Na verdade, a prova dos factos favoráveis ao depoente e cuja prova lhe incumbe não se pode basear apenas na simples declaração dos mesmos, é necessária a corroboração de algum outro elemento de prova, com os demais dados e circunstâncias, sob pena de se desvirtuarem as regras elementares sobre o ónus probatório e das acções serem decididas apenas com as declarações das próprias partes.

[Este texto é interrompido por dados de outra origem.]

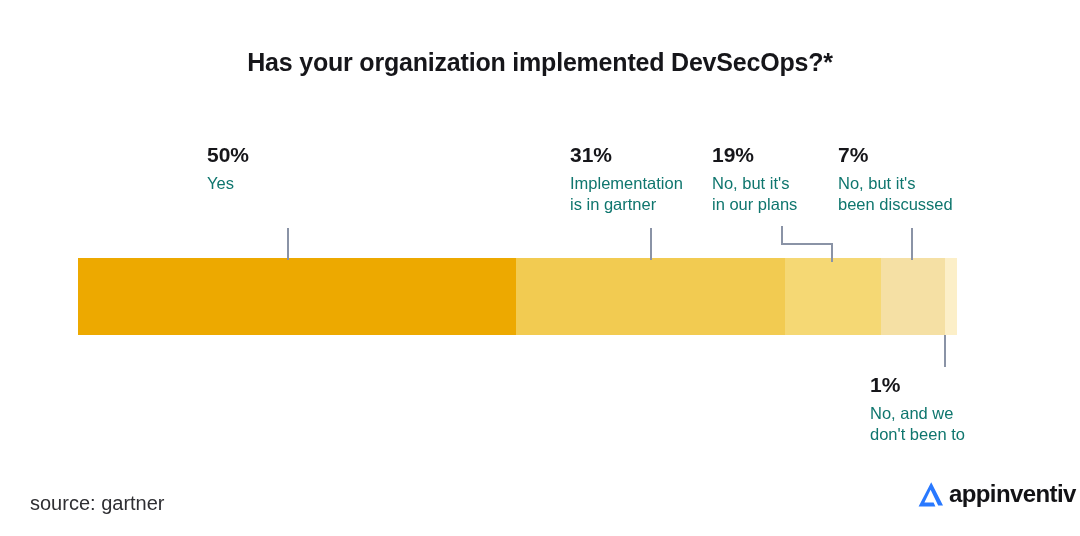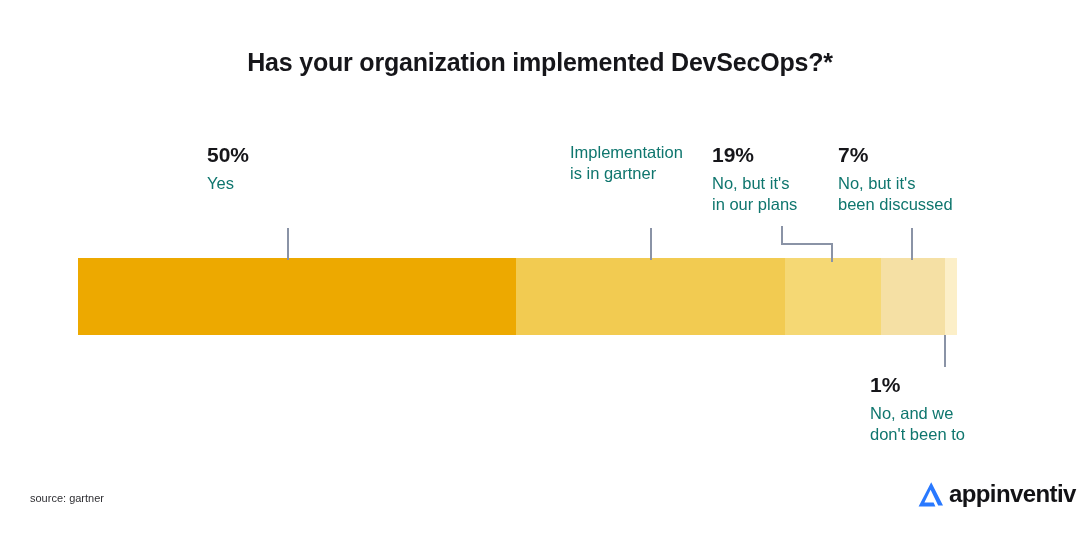--- a/index.html
+++ b/index.html
@@ -73,21 +73,21 @@
     font-weight: normal;
     color: #0f766e;
     display: block;
     white-space: pre-line;
   }
   
   .source {
     position: absolute;
     left: 30px;
     top: 492px;
-    font-size: 11px;
+    font-size: 20px;
     color: #2f2f33;
   }
   .logo {
     position: absolute;
     left: 916px;
     top: 479px;
     display: flex;
     align-items: center;
     gap: 3px;
   }
@@ -129,20 +129,21 @@
   <div class="leader" style="left:911px; top:228px; height:32px;"></div>
 
   <div class="leader" style="left:944px; top:335px; height:32px;"></div>
 
   <div class="callout" style="left:207px; top:142px; width:160px;">
     <span class="pct">50%</span>
     <span class="desc">Yes</span>
   </div>
 
   <div class="callout" style="left:570px; top:142px; width:160px;">
+    <span class="pct">31%</span>
     <span class="desc">Implementation
 is in gartner</span>
   </div>
 
   <div class="callout" style="left:712px; top:142px; width:142px;">
     <span class="pct">19%</span>
     <span class="desc">No, but it's
 in our plans</span>
   </div>
 

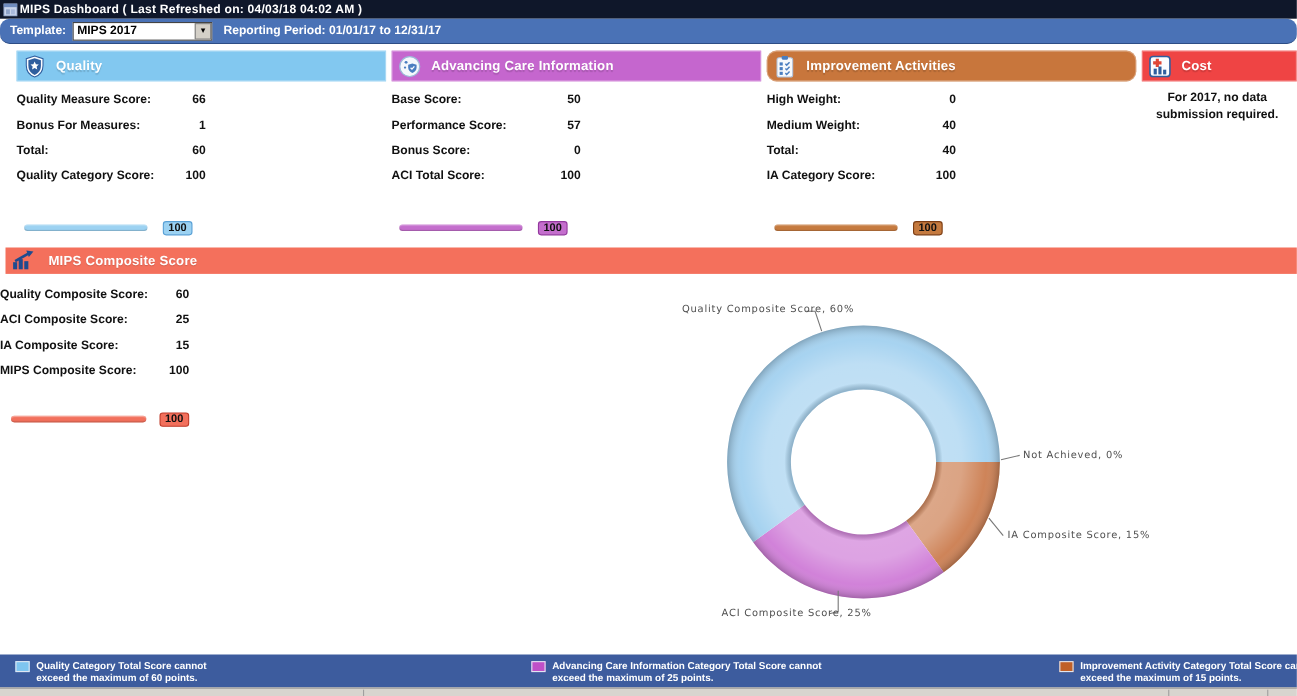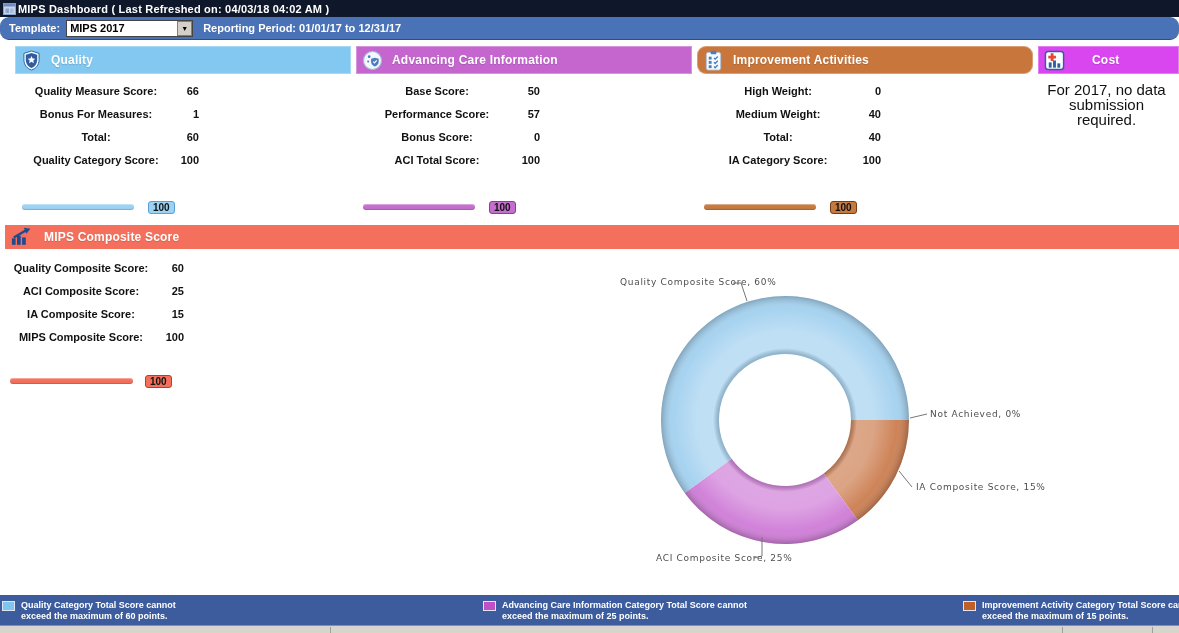--- a/index.html
+++ b/index.html
@@ -30,23 +30,23 @@
   .panels { display:flex; padding-left:15px; }
   .panel { width:336px; margin-right:5px; }
   .panel:last-child { flex:1; margin-right:0; }
   .panel-header { height:28px; display:flex; align-items:center; padding:0 5px;
     box-shadow: inset 0 0 0 1px rgba(255,255,255,.3); }
   .panel-header .hicon { width:22px; height:22px; display:flex; align-items:center; justify-content:center; }
   .panel-title { margin-left:9px; color:#fff; font-size:12px; font-weight:bold;
     text-shadow:0 1px 1px rgba(0,0,0,.15); letter-spacing:.2px; }
   .panel-body { padding-top:5px; }
   .srow { height:23px; display:flex; align-items:center; font-size:11px; font-weight:bold; color:#111; }
-  .srow .lbl { width:138px; text-align:center;margin-left:12px; }
+  .srow .lbl { width:138px; text-align:left; }
   .srow .val { width:34px; text-align:right; }
-  .cost-msg { padding:8px 10px 0 6px; text-align:center; font-size:15px; font-weight:normal; color:#111; line-height:15px; }
+  .cost-msg { padding:8px 10px 0 6px; text-align:center; font-size:11px; font-weight:bold; color:#111; line-height:15px; }
 
   .bar-row { display:flex; align-items:center; margin-top:29px; padding-left:7px; height:14px; }
   .bar { width:112px; height:6px; border-radius:3px; box-shadow: inset 0 -1px 1px rgba(0,0,0,.18), inset 0 1px 1px rgba(255,255,255,.4); }
   .badge { margin-left:14px; min-width:26px; text-align:center; font-size:10px; font-weight:bold;
     color:#101010; border:1px solid; border-radius:3px; padding:0 4px; height:13px; line-height:12px; }
 
   
   .composite-header { margin-left:5px; margin-top:11px; height:24px; display:flex; align-items:center; padding:0 6px; }
   .composite-header .hicon { width:24px; height:20px; }
   .composite-body { padding-top:7px; }
@@ -204,21 +204,21 @@
             <span class="val">100</span>
           </div>
       </div>
       <div class="bar-row">
         <span class="bar" style="background-color: rgb(197, 122, 63);"></span>
         <span class="badge" style="background-color: rgb(197, 122, 63); border-color: rgb(124, 60, 18);">100</span>
       </div>
     </div>
 
     <div class="panel">
-      <div class="panel-header" style="background-color: #d946ef; gap: 18px;">
+      <div class="panel-header" style="background-color: #ef4444;">
         <span class="hicon">
           <svg viewBox="0 0 22 22" width="21" height="21">
             <rect x="1.5" y="1.5" width="19" height="19" rx="3" fill="#fcfdff" stroke="#2f5e9e" stroke-width="1.5"></rect>
             <path d="M7 3.5 h3 v2.5 h2.5 v3 H10 v2.5 H7 V9 H4.5 V6 H7 Z" fill="#e04838"></path>
             <rect x="5" y="13" width="3" height="5.5" fill="#2f5e9e"></rect>
             <rect x="9.5" y="11" width="3" height="7.5" fill="#2f5e9e"></rect>
             <rect x="14" y="14" width="3" height="4.5" fill="#2f5e9e"></rect>
           </svg>
         </span>
         <span class="panel-title">Cost</span>
@@ -286,21 +286,21 @@
     <polyline points="899,471 912,487" fill="none" stroke="#777" stroke-width="1"></polyline>
     <polyline points="762,537 762,556 754,558" fill="none" stroke="#777" stroke-width="1"></polyline>
   </svg>
 
   <div class="chart-label" style="left:620px; top:277px;">Quality Composite Score, 60%</div>
   <div class="chart-label" style="left:930px; top:409px;">Not Achieved, 0%</div>
   <div class="chart-label" style="left:916px; top:482px;">IA Composite Score, 15%</div>
   <div class="chart-label" style="left:656px; top:553px;">ACI Composite Score, 25%</div>
 
   <div class="footer" style="background-color: rgb(61, 92, 158);">
-    <div class="legend-item" style="left:2px; width:205px;">
+    <div class="legend-item" style="left:14px; width:205px;">
       <span class="legend-swatch" style="background-color: rgb(126, 197, 240);"></span>
       <span class="legend-text">Quality Category Total Score cannot exceed the maximum of 60 points.</span>
     </div>
     <div class="legend-item" style="left:483px; width:265px;">
       <span class="legend-swatch" style="background-color: rgb(192, 80, 200);"></span>
       <span class="legend-text">Advancing Care Information Category Total Score cannot exceed the maximum of 25 points.</span>
     </div>
     <div class="legend-item" style="left:963px; width:260px;">
       <span class="legend-swatch" style="background-color: rgb(192, 96, 40);"></span>
       <span class="legend-text">Improvement Activity Category Total Score cannot exceed the maximum of 15 points.</span>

Por todas estas razões, concordamos com o decidido, pois os outros meios de prova e os dados recolhidos ainda que de forma indirecta corroboram minimamente a versão do Autor, podendo e devendo assim ser valoradas as suas declarações da forma como o foram pelo tribunal a quo, atenta a espontaneidade, simplicidade, sinceridade e coerência com que foram prestadas. Ao contrário do alegado pela recorrente, o Tribunal relativamente à ocorrência do sinistro não se baseou unicamente nas declarações da parte, já que foi tido em consideração quer o depoimento das testemunhas inquiridas em audiência, que testemunharam o facto se ter lesionado num olho por ocasião do trabalho (cfr. depoimento de AL), bem como o facto de o autor ter recorrido seguidamente ao posto de saúde onde foram observadas as suas queixas referentes ao olho esquerdo (depoimentos de AL e de JD), a que acresce dizer que o facto do depoimento de AL quanto à dinâmica do acidente se nos ter afigurado de inverosímil, porque como acima já deixámos expresso (não terá presenciado o evento), o certo é que de tal depoimento resulta que a testemunha se apercebeu da sua ocorrência, por estar perto do sinistrado e com ele ter trocado breves palavras, o que conjugado com as regras da experiência e com a demais prova produzida, nos permite concluir que o acidente ocorreu da forma descrita pelo sinistrado.

Em suma, não foi assim cometido pelo tribunal a quo qualquer erro na apreciação das provas, sendo por isso de manter inalterada a factualidade respeitante à ocorrência do sinistro, razão pela qual o conhecimento do recurso relativamente à discordância acerca da caracterização do sinistro encontra-se prejudicada, uma vez que a Recorrente na motivação e nas conclusões de recurso não prescinde da alteração da factualidade em resultado da impugnação para concluir pela sua absolvição do pedido.

V – DECISÃO

Pelo exposto, e ao abrigo do disposto nos artigos 87º do C.P.T. e 663º do C.P.C., acorda-se, neste Tribunal da Relação de Guimarães em negar provimento ao recurso de apelação interposto por X - Companhia de Seguros, S.A., confirmando-se a decisão recorrida.
Custas a cargo da Recorrente.
Notifique.
Guimarães, 18 de Janeiro de 2018


Vera Maria Sottomayor (relatora)

Com o voto de concordância da Exmo. Srº Desembargador Antero Dinis Ramos Veiga, que não assina por não estar presente (cfr. art.º 153º n.º 1 do CPC.).